A 2018 report by the center estimated that more than 3,000 U.S. watersheds would lose Clean Water Act protections under the replacement plan proposed by the Trump administration. That, in turn, could accelerate the extinction of more than 75 endangered species, the report said.
Critics of the Obama-era rule – known as WOTUS – disagree, saying the full range of federal pollution regulations does more than enough to protect waterways…
In the meantime, federal officials are developing and presenting a new plan. That process has garnered more than 621,000 comments on the federal regulations website…
…Sandy Bahr, president of the Sierra Club’s Grand Canyon chapter, said the EPA is “not being honest” about the change’s impact. WOTUS protected arterial waterways, she said, by protecting the less-obvious waters.
“If you take a very narrow view of that and say, ‘Oh, only waters that are navigable,’ then you’re not even going to be protecting those navigable waters,” she said.
Bahr and others have pointed to the San Pedro River, a ribbon-like stream that meanders some 140 miles through southern Arizona and part of Mexico. The stream’s limited navigability means it most likely would not receive protection under the repeal.
“You can talk about these things in the abstract, but when you look at what is happening on the ground already, we’re struggling to protect rivers like the San Pedro River, which is so important ecologically and economically,” Bahr said. “Something like this rollback makes it so much more difficult to do.”

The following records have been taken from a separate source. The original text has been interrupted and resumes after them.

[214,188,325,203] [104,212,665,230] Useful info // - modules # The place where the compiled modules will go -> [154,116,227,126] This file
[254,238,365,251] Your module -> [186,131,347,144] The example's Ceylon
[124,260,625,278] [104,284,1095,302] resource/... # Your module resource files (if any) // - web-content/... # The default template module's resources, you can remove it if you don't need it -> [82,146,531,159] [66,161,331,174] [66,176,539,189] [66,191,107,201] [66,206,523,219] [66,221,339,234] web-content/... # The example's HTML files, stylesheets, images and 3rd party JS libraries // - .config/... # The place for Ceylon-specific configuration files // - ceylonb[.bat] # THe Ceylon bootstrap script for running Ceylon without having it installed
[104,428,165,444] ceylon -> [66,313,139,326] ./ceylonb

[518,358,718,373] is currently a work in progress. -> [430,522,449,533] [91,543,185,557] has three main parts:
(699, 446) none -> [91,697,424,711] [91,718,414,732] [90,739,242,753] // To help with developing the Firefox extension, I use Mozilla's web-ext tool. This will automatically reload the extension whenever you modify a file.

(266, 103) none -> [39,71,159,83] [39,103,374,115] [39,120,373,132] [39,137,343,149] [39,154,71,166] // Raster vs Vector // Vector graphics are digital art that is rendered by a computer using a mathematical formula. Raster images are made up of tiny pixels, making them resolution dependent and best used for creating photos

Hartl said that, except for the Colorado River, the change would mean most of Arizona would not be protected. A map included with the center’s study showed much of the Southwest losing Clean Water Act protection without WOTUS…
Meanwhile, Bahr is certain the proposed rule will be challenged.
“We need to have the most stringent requirements possible to protect what we have left because we have lost so much,” she said.